Pain and exhaustion drag you from your memories, and shove you into dreamless sleep. When you rise to consciousness again, you tell yourself to tread carefully.

 

Clark runs faster than he ever has before. He is an errant child, and a Godling on the rise. He calls the powers of destruction to him. Nothing to do but rip apart his own past, his only chance for answers. He doesn't know if it will save this world. His world. He can't listen to either father's voice.

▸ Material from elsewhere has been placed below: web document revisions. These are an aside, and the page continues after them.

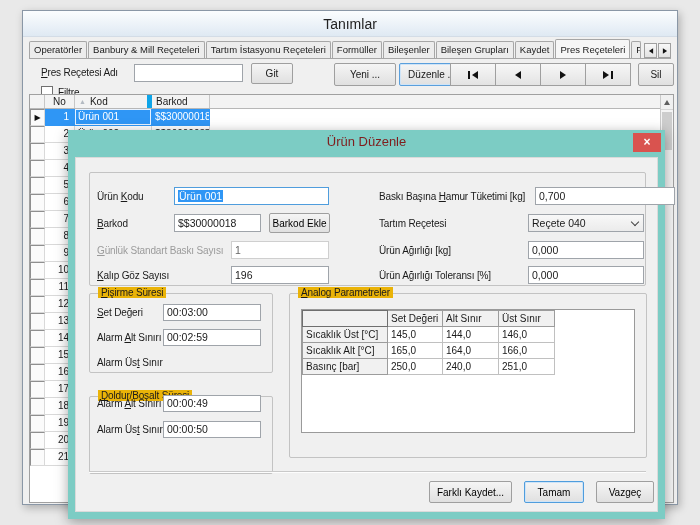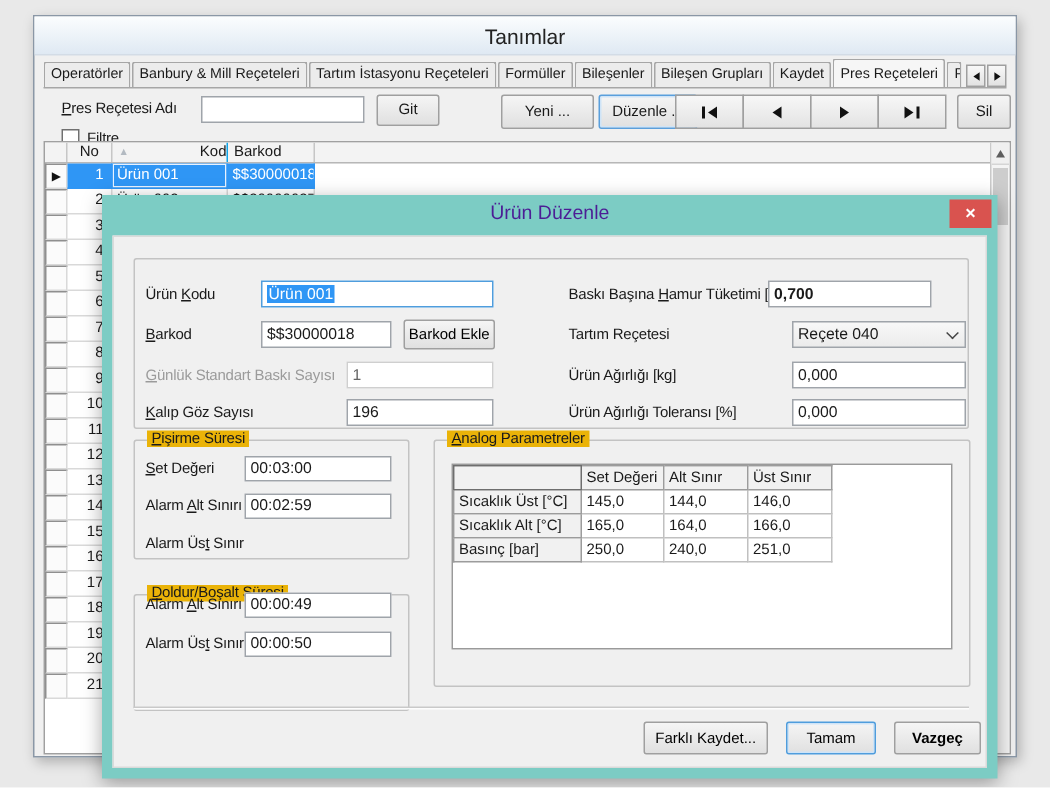--- a/index.html
+++ b/index.html
@@ -44,7 +44,7 @@
          display:flex;font-size:10px;}
   .ghead .hind{width:15px;border-right:1px solid #c6c6c6;}
   .ghead .hno{width:30px;text-align:center;border-right:1px solid #c6c6c6;line-height:13px;}
-  .ghead .hkod{width:77px;border-right:1px solid #0ea5e9;line-height:13px;padding-left:4px;display:flex;align-items:center;gap:4px;justify-content:space-between;}
+  .ghead .hkod{width:77px;border-right:5px solid #0ea5e9;line-height:13px;padding-left:4px;display:flex;align-items:center;gap:4px;}
   .ghead .hbar{width:58px;border-right:1px solid #c6c6c6;line-height:13px;padding-left:4px;}
   .sort{font-size:7px;color:#b3bac2;line-height:1;}
   .gbody{position:absolute;left:0;top:14px;right:13px;bottom:0;}

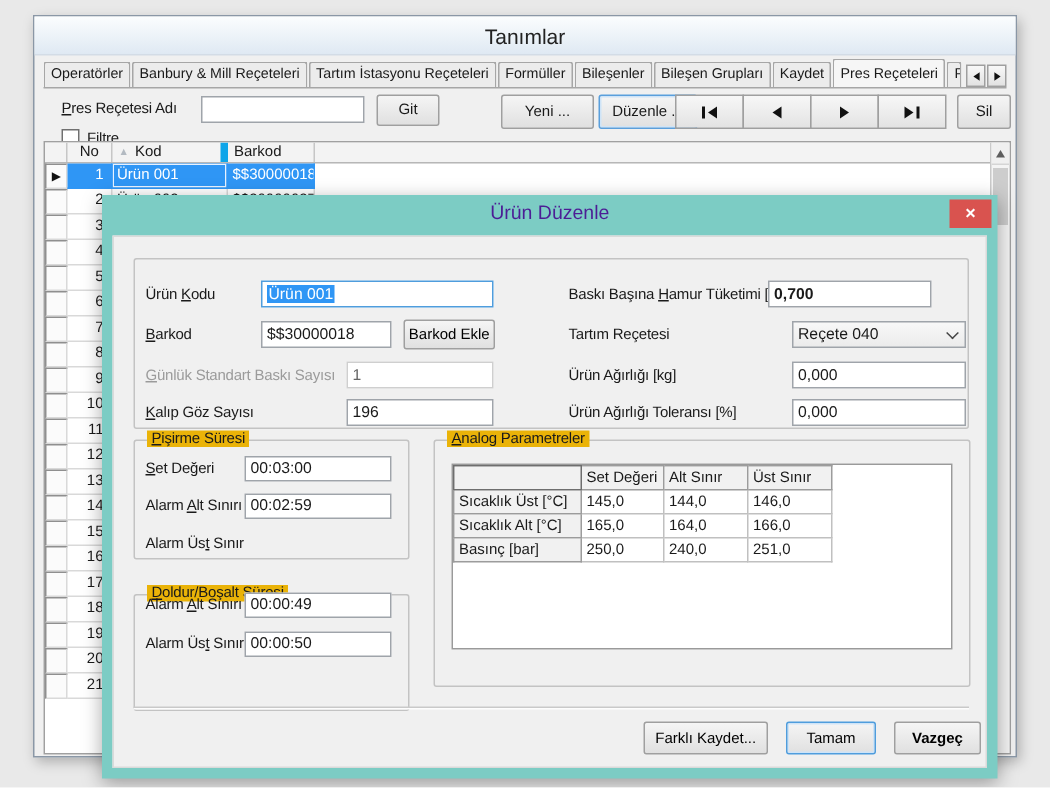--- a/index.html
+++ b/index.html
@@ -66,7 +66,7 @@
   
   .dialog{position:absolute;left:68px;top:130px;width:597px;height:389px;background:var(--teal);
           box-shadow:0 3px 12px rgba(0,0,0,.35);}
-  .dlg-title{height:24px;line-height:24px;text-align:center;color:#4c1d95;font-size:13px;}
+  .dlg-title{height:24px;line-height:24px;text-align:center;color:#7f1d1d;font-size:13px;}
   .dlg-close{position:absolute;top:3px;right:4px;width:28px;height:19px;background:var(--red);color:#fff;
              border:none;font-size:12px;font-weight:bold;line-height:19px;text-align:center;padding:0;}
   .dlg-content{position:absolute;left:7px;top:27px;right:7px;bottom:7px;background:#f0f0f0;border:1px solid #dadada;}

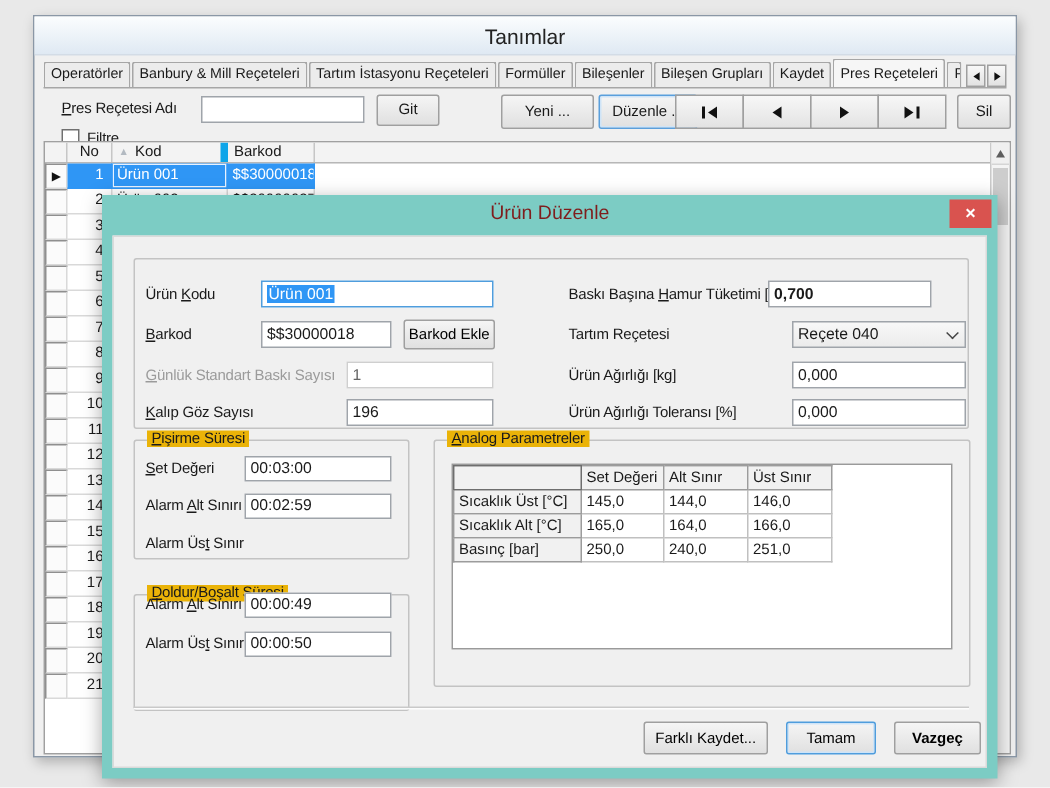--- a/index.html
+++ b/index.html
@@ -330,7 +330,7 @@
       <div class="dbox" style="left:155px;top:108px;width:98px;">196</div>
 
       <div class="dlbl" style="left:303px;top:33px;">Baskı Başına <u>H</u>amur Tüketimi [kg]</div>
-      <div class="dbox" style="left:436px;top:29px;width:109px;font-weight:bold;">0,700</div>
+      <div class="dbox" style="left:459px;top:29px;width:140px;">0,700</div>
 
       <div class="dlbl" style="left:303px;top:60px;">Tartım Reçetesi</div>
       <div class="combo" style="left:452px;top:56px;width:116px;">

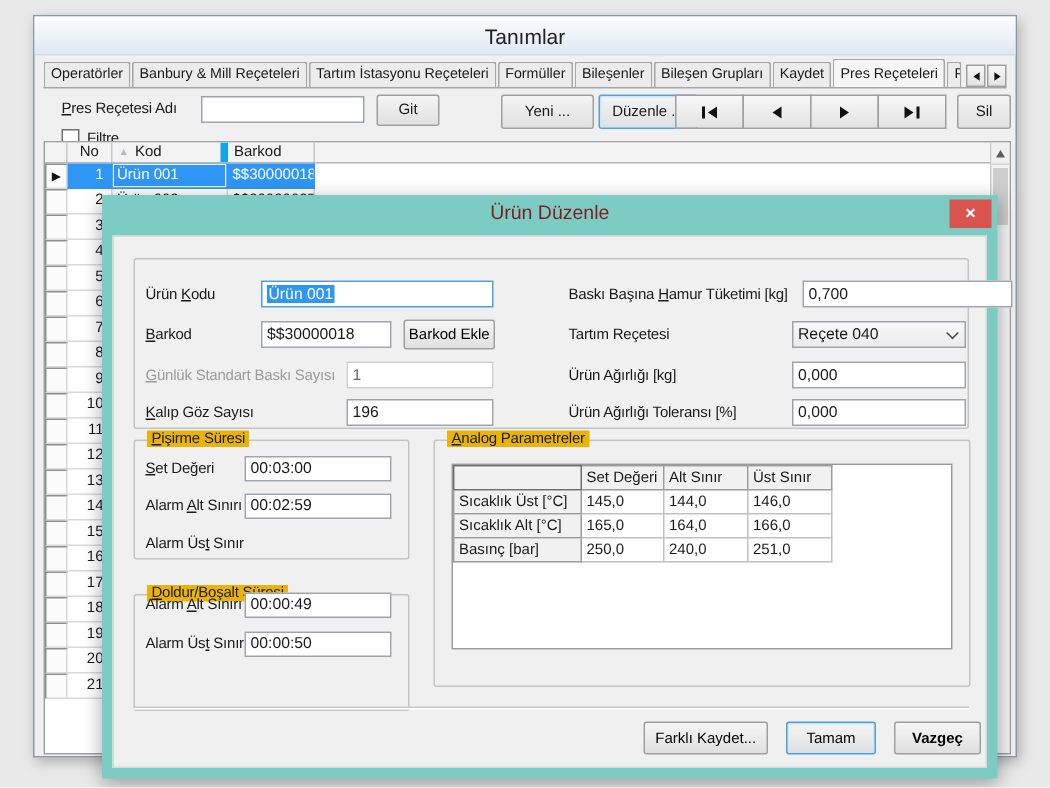--- a/index.html
+++ b/index.html
@@ -400,7 +400,7 @@
       <div class="sep" style="top:313px;"></div>
       <button class="dbtn" style="left:353px;top:323px;width:83px;">Farklı Kaydet...</button>
       <button class="dbtn focus" style="left:448px;top:323px;width:60px;">Tamam</button>
-      <button class="dbtn" style="left:520px;top:323px;width:58px;font-weight:bold;">Vazgeç</button>
+      <button class="dbtn" style="left:520px;top:323px;width:58px;">Vazgeç</button>
     </div>
   </div>
 </div>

The explosion rips away his moorings. The crater that surrounds him has turned his home into a gaping wound. Clark rises from it dazed and exhausted. The shockwaves are deafening. For the first time since this nightmare began, it is deathly quiet in his head.

He is not there to rescue the truck, or its contents. He arrives at the hospital too late. His mother is broken and bleeding on the inside. His father is all but destroyed.

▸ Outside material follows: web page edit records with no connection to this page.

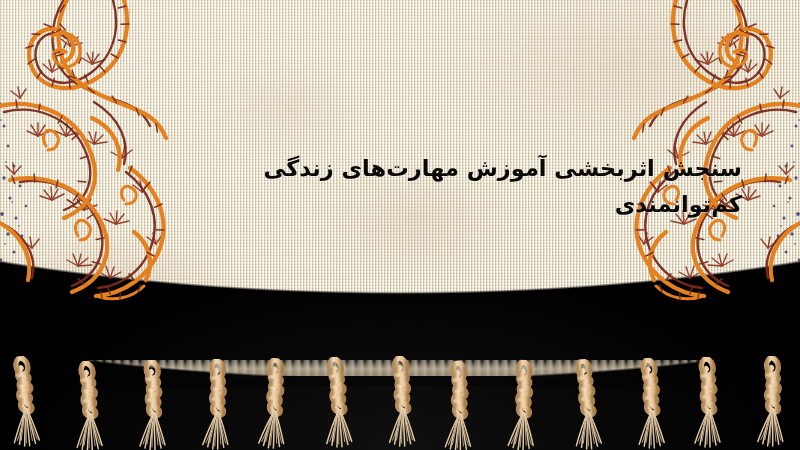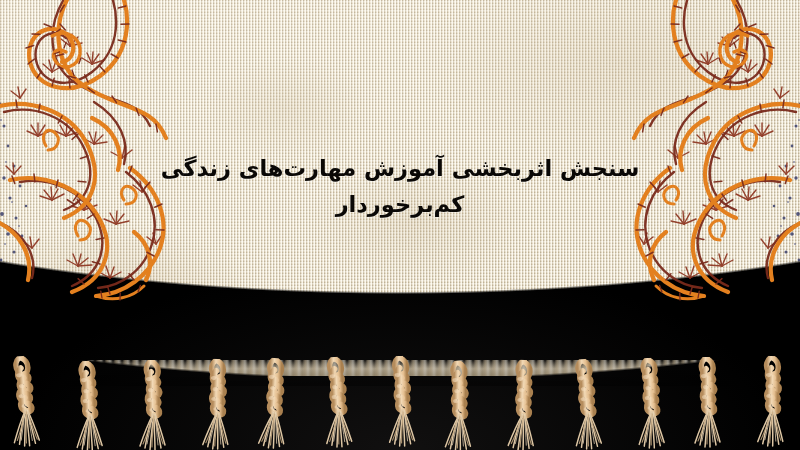--- a/index.html
+++ b/index.html
@@ -99,10 +99,10 @@
   
   .title-block {
     position: absolute;
-    left: 0;
+    left: 18px;
     top: 150px;
-    width: 800px;
-    text-align: center;
+    width: 724px;
+    text-align: right;
     direction: rtl;
   }
   .title-line {

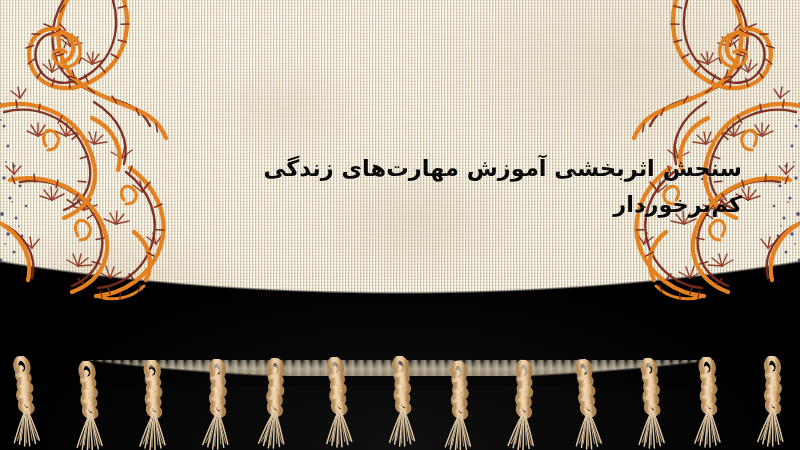--- a/index.html
+++ b/index.html
@@ -935,7 +935,7 @@
 
   <div class="title-block">
     <div class="title-line">سنجش اثربخشی آموزش مهارت‌های زندگی</div>
-    <div class="title-line">کم‌برخوردار</div>
+    <div class="title-line">کم‌توانمندی</div>
   </div>
 
   <div class="cloth-shadow"></div>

Jonathan's words leave Clark gasping. He's never felt anything like it. Winter words he can feel, like his inhuman nature. Nothing to do but get away, before he kills someone else.

He pictures Jor El's "I told you so." He can trace its symbols with his finger, like Lex would follow a priceless illuminated text. Words chiseled in his head; carved in alien marble.

He wants to kiss his mother good-bye. Tell her he's sorry, he's always loved her. Everything is his fault. He's a monster, Godzilla in human form.

Clark wonders if the AI did it on purpose somehow. An eye for an eye, a life for a life force. None of them wanted to think too much about how that baby got there. They didn't question miracles. He was an unwilling God, and he taketh away.

He did not want to stand up for Lex. Smile as he watched that woman take him by the arm and lead him away. He had no love for Helen, could see distrust and avarice emanating from her as clearly as he could sense the greenish glow from the meteors. He wondered how Lex didn't sense it as well. She did not love him. Lex would always be the guy who puked on her shoes, Clark thought.

Jor El's voice in his head plays with his urges, twisting them like a demented Jiminy Cricket in a bootleg Disney film. Jonathan's platitudes pull at his memory. There is little of his own conscience left. Neither wishing nor stars will hold off his intended future forever.

He slips on the ring, an impetus to forget, to lose himself. Sparks between his legs as he rides away. Sunglasses mask the brightness in his eyes. He could run faster on his own, but he wants the power between his thighs. Makes him think of Lex, and sports cars. Something else he forces himself to forget. Best friend. Best man. Clark offers Lana a ride, hoping her self-interest will make him forget his own. She just looks at him in what he assumes is shock. She makes it hard to tell.

He doesn't have time to try and change her mind. He swings a leg over the bike and gets on his way. The road ahead is long. He will save nobody, not even himself.